Problem description
Wherever "Gold" shows up in the records below, copy the whole line.
Information START
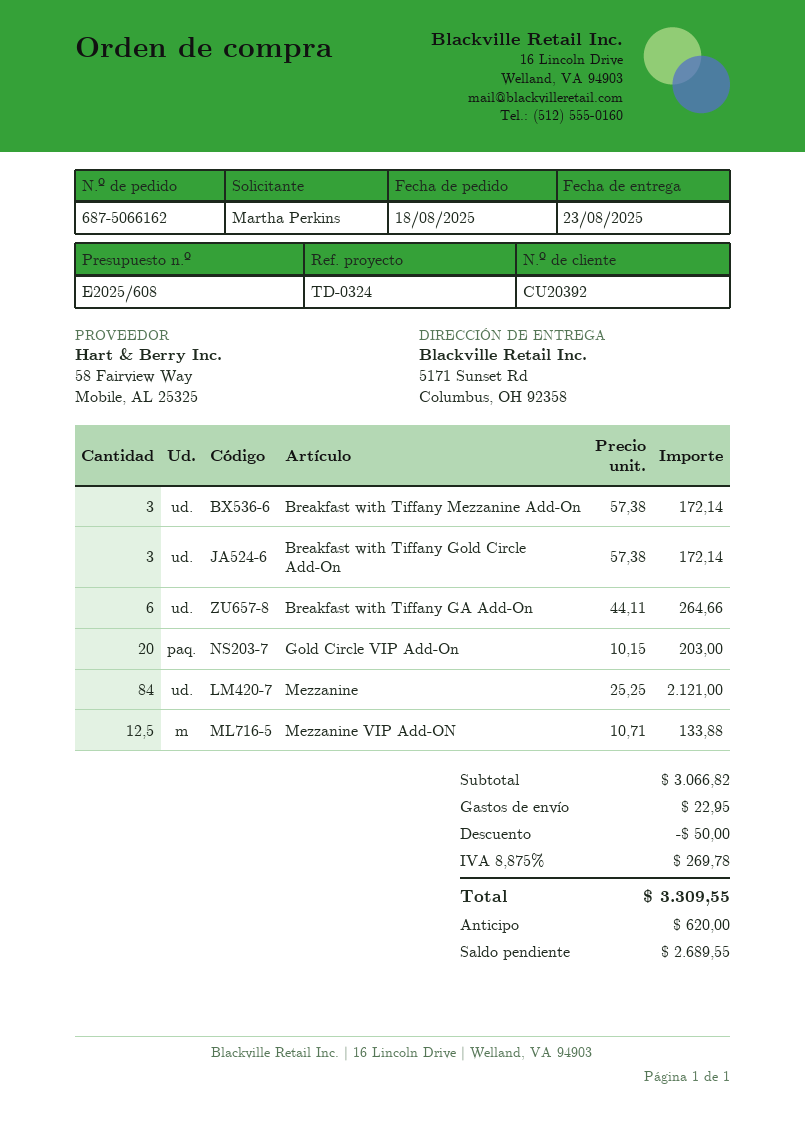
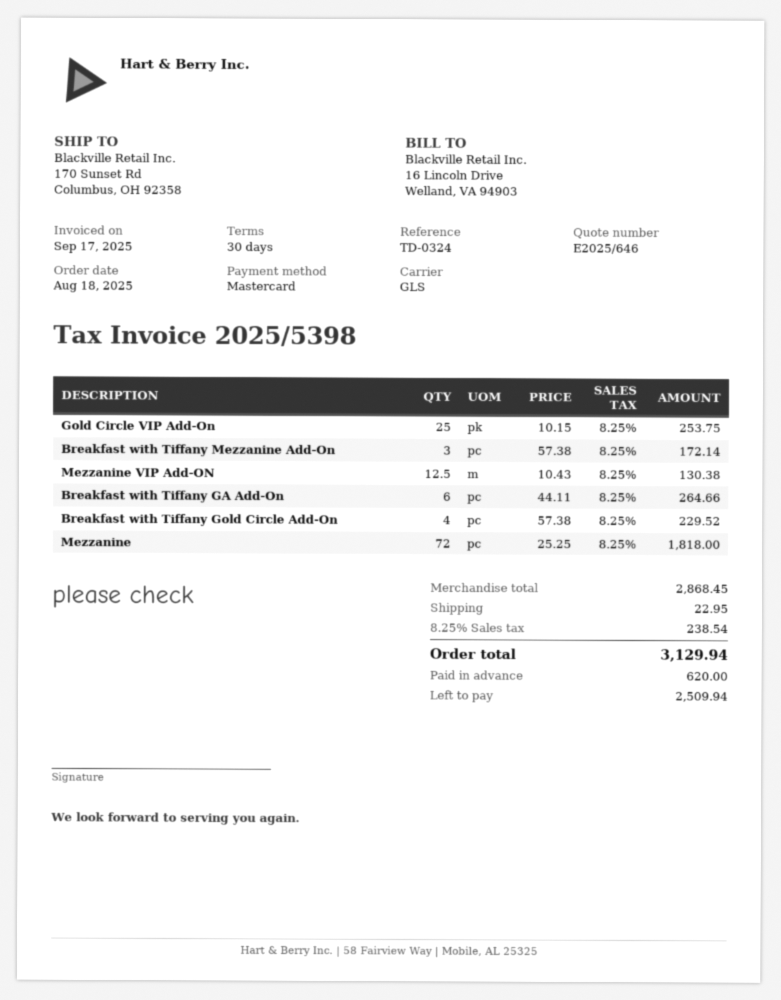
quote number: E2025/608 -> E2025/646
ship to: 5171 Sunset Rd, Columbus, OH 92358 -> 170 Sunset Rd, Columbus, OH 92358
Breakfast with Tiffany Gold Circle Add-On: 3 x 57.38 = 172.14 -> 4 x 57.38 = 229.52
Gold Circle VIP Add-On: 20 x 10.15 = 203.00 -> 25 x 10.15 = 253.75
Mezzanine: 84 x 25.25 = 2121.00 -> 72 x 25.25 = 1818.00
Mezzanine VIP Add-ON: 12.5 x 10.71 = 133.88 -> 12.5 x 10.43 = 130.38
subtotal: 3066.82 -> 2868.45
discount: 50.00 -> none
tax: 8.875% = 269.78 -> 8.25% = 238.54
total: 3309.55 -> 3129.94
balance: 2689.55 -> 2509.94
Information END
Solution to the exercise
Breakfast with Tiffany Gold Circle Add-On: 3 x 57.38 = 172.14 -> 4 x 57.38 = 229.52
Gold Circle VIP Add-On: 20 x 10.15 = 203.00 -> 25 x 10.15 = 253.75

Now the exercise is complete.